能力を未来進行形でとらえて営業する

商工会議所や金融機関からの依頼で業績が厳しい企業を訪問させていただくと、特にBtoBのビジネスを手掛けている小規模企業で、既存の取引先が徐々に減って業績が悪化してしまった…。というケースが多いです。

端的に言うと、危機感はあったが…、新規の営業活動を本気でやって来なかった。そして業績が悪くなってきていることは知りつつも、時間だけが過ぎてしまった…。というケースが多い気がします。

新規の営業を行うには、自社の強みや特徴をアピールしたり、自社のできることを説明する資料を準備したり、取引の可能性のある会社との接点を模索したり…、問い合わせがあったら提案の準備をしたり…と、特にこれまで営業の仕組みが出来ていない会社にとってはなかなか大変です。

かつては既存の取引先からジャンジャン仕事が来る状態で、それに対応していれば仕事が回っていたという企業にとっては、特にハードルが高いし、不安も先立ち、二の足を踏むケースも多いようです。

先日京セラの稲盛さんの講演テープを聴いていたら、こんな趣旨の話がありました。
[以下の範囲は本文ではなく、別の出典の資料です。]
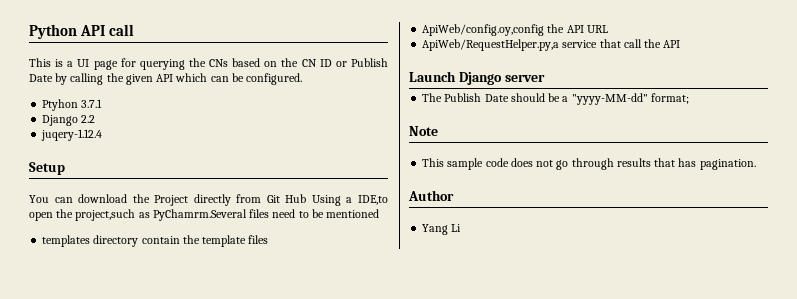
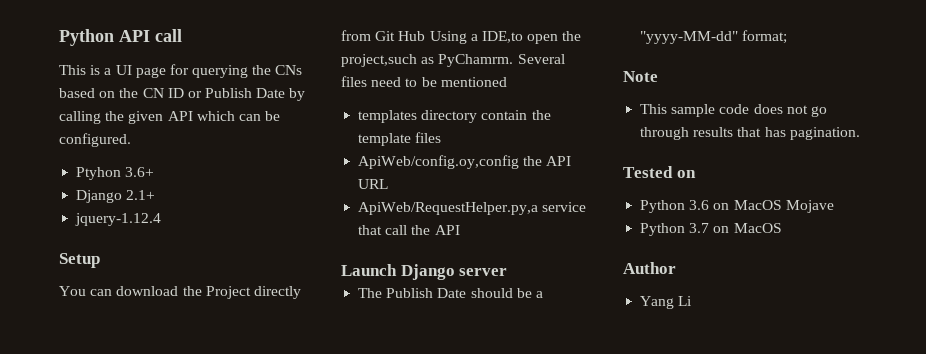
[81,99,103,108] [42,115,96,126] [41,129,103,141] 3.7.1 // Django 2.2 // juqery-1.12.4 -> [125,167,155,177] [76,190,156,203] [75,213,162,226] 3.6+ // Django 2.1+ // jquery-1.12.4
[152,209,247,221] PyChamrm.Several -> [438,54,565,67] PyChamrm. Several
(756, 164) none -> [623,166,696,178] [640,200,834,213] [640,223,782,236] // Tested on // Python 3.6 on MacOS Mojave // Python 3.7 on MacOS

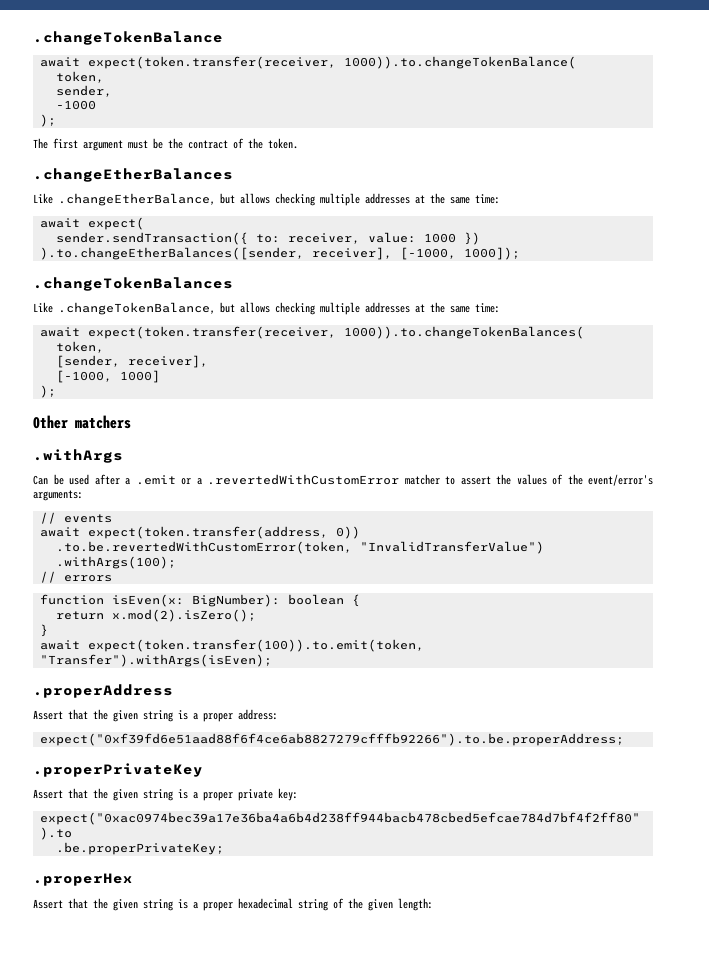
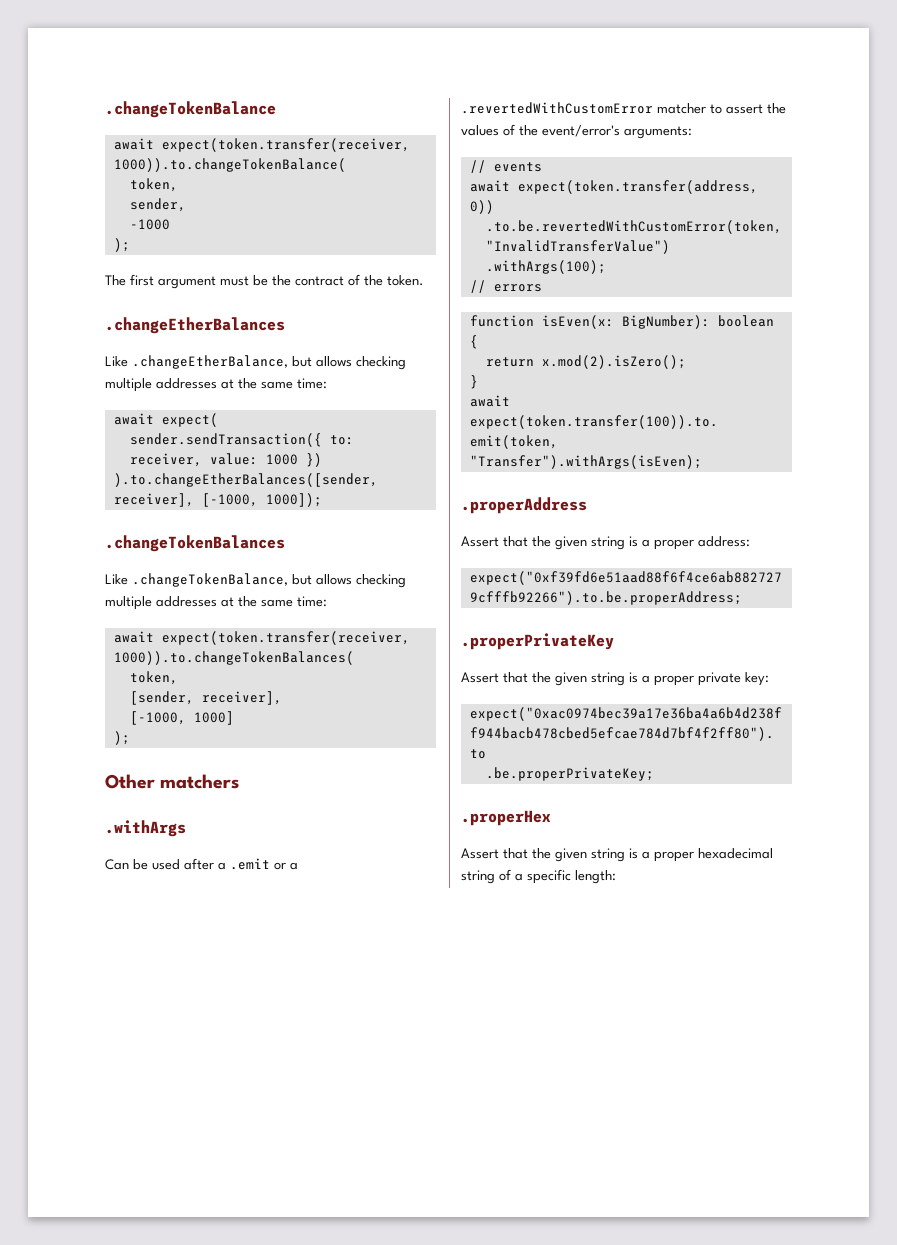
[348,898,393,911] the given -> [515,869,571,884] a specific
(私が覚えている内容で若干正確性に欠けるかもしれません。)

「能力を未来進行形でとらえる」という表現でお伝えしているが、自分は昔、実績の無い中小企業が作った製品をなかなか買ってもらえず、必死にアメリカで売り歩いたことがあり、その時はとにかく売上を上げることに必死で、技術的には相当ハードルの高い案件も受注し、必死で製造したことがあり、それを後から振返ってあのような表現で説明している…、という趣旨だったと思います。

ルーチンワークで生業を稼ぐのが日々の会社運営の基本になり、その中で自社の強みを磨き続けることが大切ですが、その前提として、そもそも経営者が気概を持って(あるいは強い危機感を持って)、自社の可能性を拡げるための活動に舵を切らないとなかなか業績は上向かないようです。特に「コロナで…」という言葉(言い訳?)が通じやすい世の中ですので、逆に気を付けたいところです。